To mark Hindemith’s anniversary in 2013, Ms. Zimmermann released a highly acclaimed complete recording of the composer’s works for viola on myrios classics. Following the success of her recording of solo works by Reger and Bach with myrios classics in 2009 – for which she received an Echo Klassik prize as Instrumentalist of the Year – she has released three albums with pianists Kirill Gerstein and Thomas Hoppe. Ms. Zimmerman’s artistry is documented on approximately 50 CDs for labels such as EMI, Teldec and Deutsche Grammophon. A live recording of her performance on Beethoven’s own viola at the Beethovenhaus Bonn, accompanied by Hartmut Höll, was released by Ars Musici.

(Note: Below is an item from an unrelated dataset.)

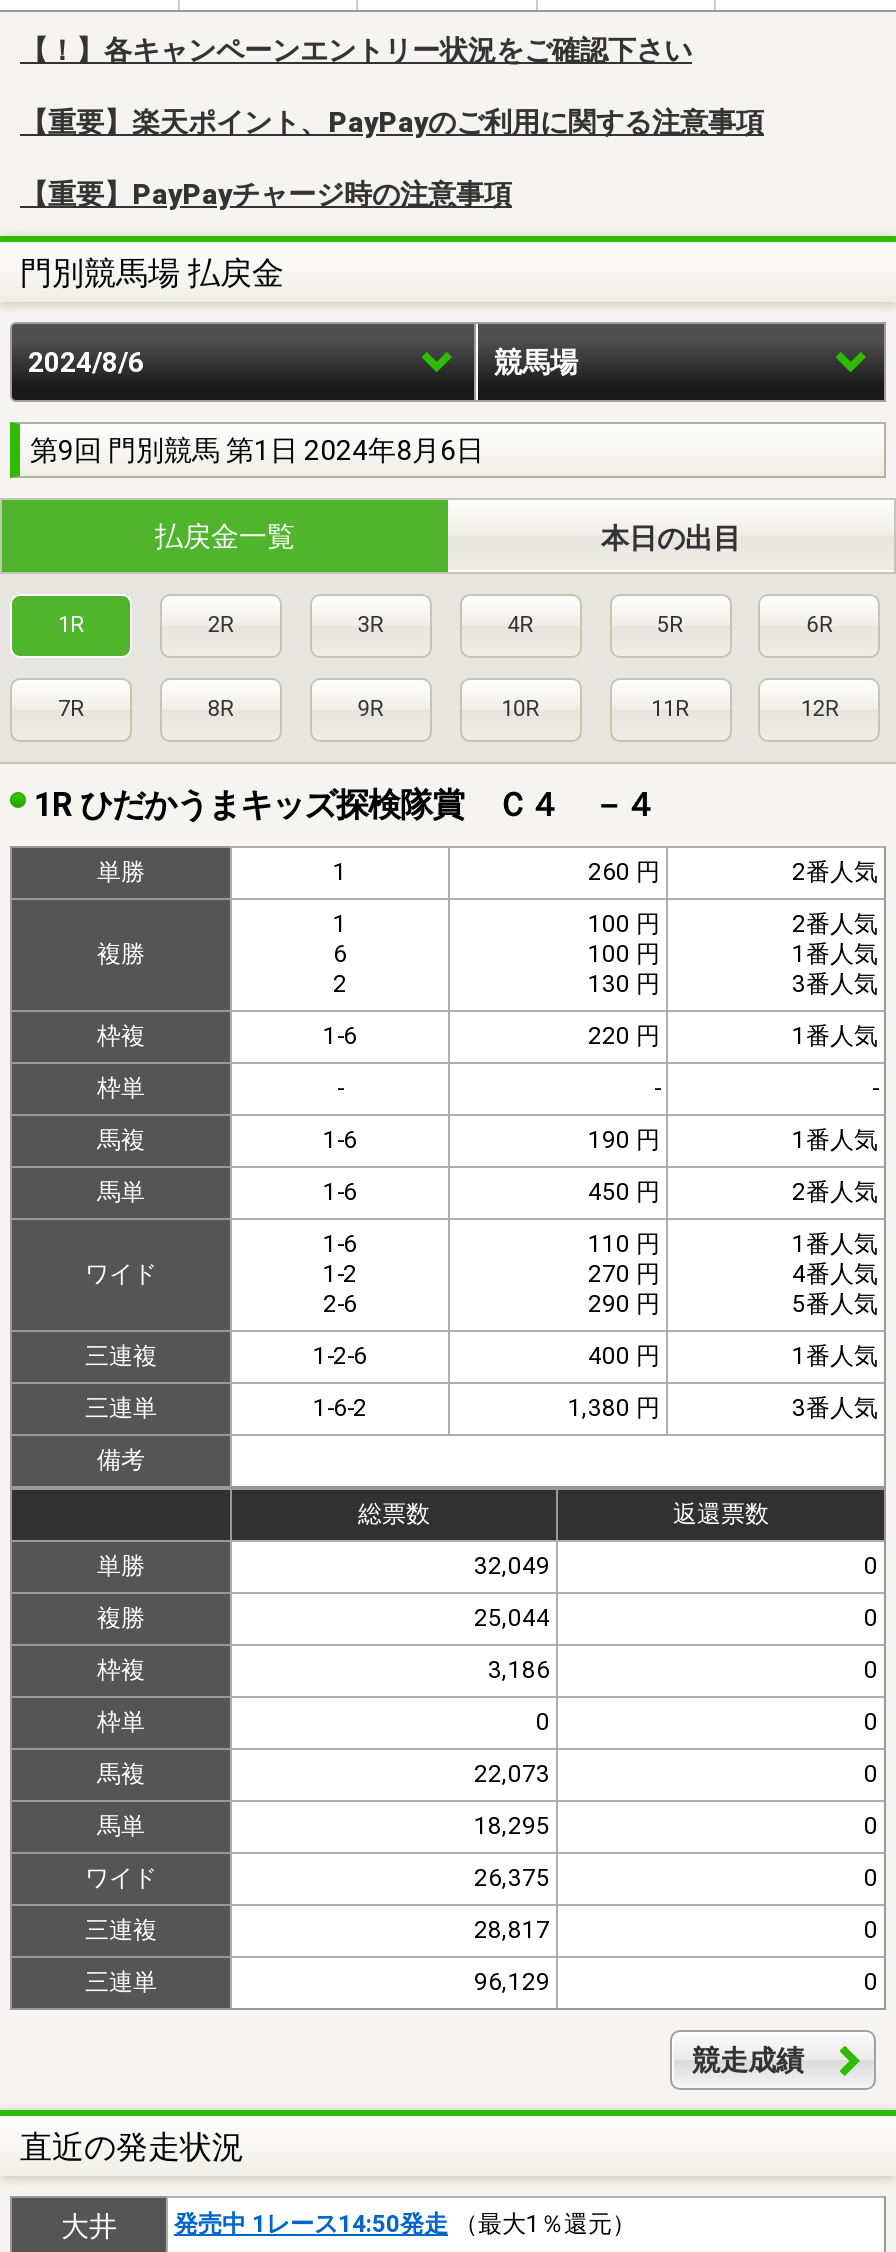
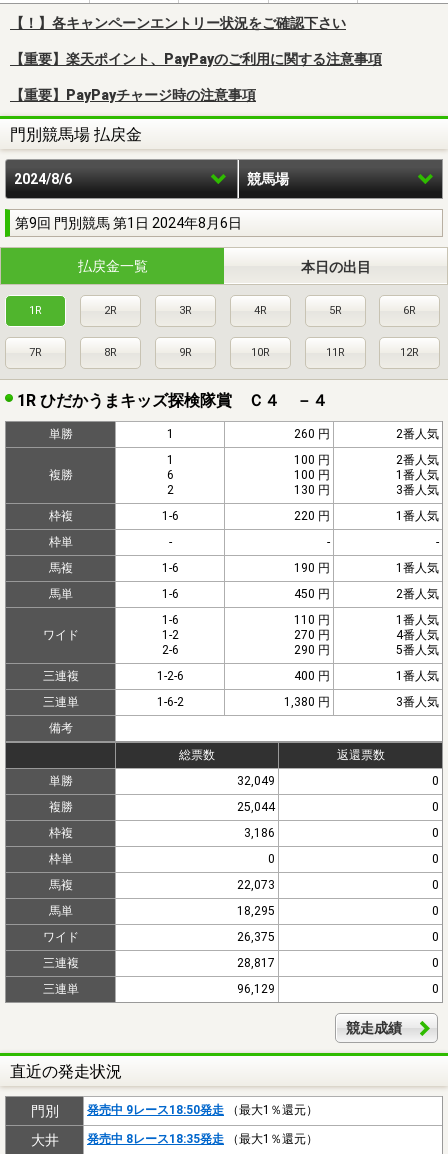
+ 門別
+ 発売中 9レース18:50発走（最大1％還元）

- 発売中 1レース14:50発走（最大1％還元）
+ 発売中 8レース18:35発走（最大1％還元）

Ms. Zimmermann has received several national and international awards for her outstanding artistic achievements. These include the Federal Cross of Merit, Frankfurter Musikpreis, Hessischer Kulturpreis, Rheingau Musikpreis, International Prize Accademia Musicale Chigiana in Sienna, the Paul-Hindemith-Prize from the city of Hanau and most recently as Artist of the Year by the ICMA International Classical Music Awards 2017. She is a foundation board member of the Hindemith Foundation in Blonay (Switzerland) as well as ambassador for the German Foundation for Children’s Hospices. In 2013 she was appointed chairwoman of the board of the Beethoven-Haus Bonn. Under her aegis, the Beethoven-Woche Bonn has taken place every year since January 2015.
Ms. Zimmermann began learning the viola at the age of three, and two years later began playing the piano. She studied with Ulrich Koch at the Musikhochschule Freiburg and subsequently with Sandor Vegh at the Mozarteum Salzburg. Following her studies, she received several awards at international competitions, amongst them first prizes at the 1982 Geneva International Competition and the 1984 Budapest International Competition. As a result of winning the 1983 Maurice Vieux Competition in Paris, she received a viola by the contemporary maker Etienne Vatelot, on which she has been performing ever since. From 1987 to 2000, she regularly gave concerts in Düsseldorf, Jerusalem and Luxembourg with the late David Shallon, father of her two sons Yuval and Jonathan. Ms. Zimmermann has held teaching posts at the Musikhochschule Saarbrücken and Hochschule für Musik Frankfurt. Since 2002 she has been a professor at the Hochschule für Musik ‘Hanns Eisler’ in Berlin, where she now lives with her three children.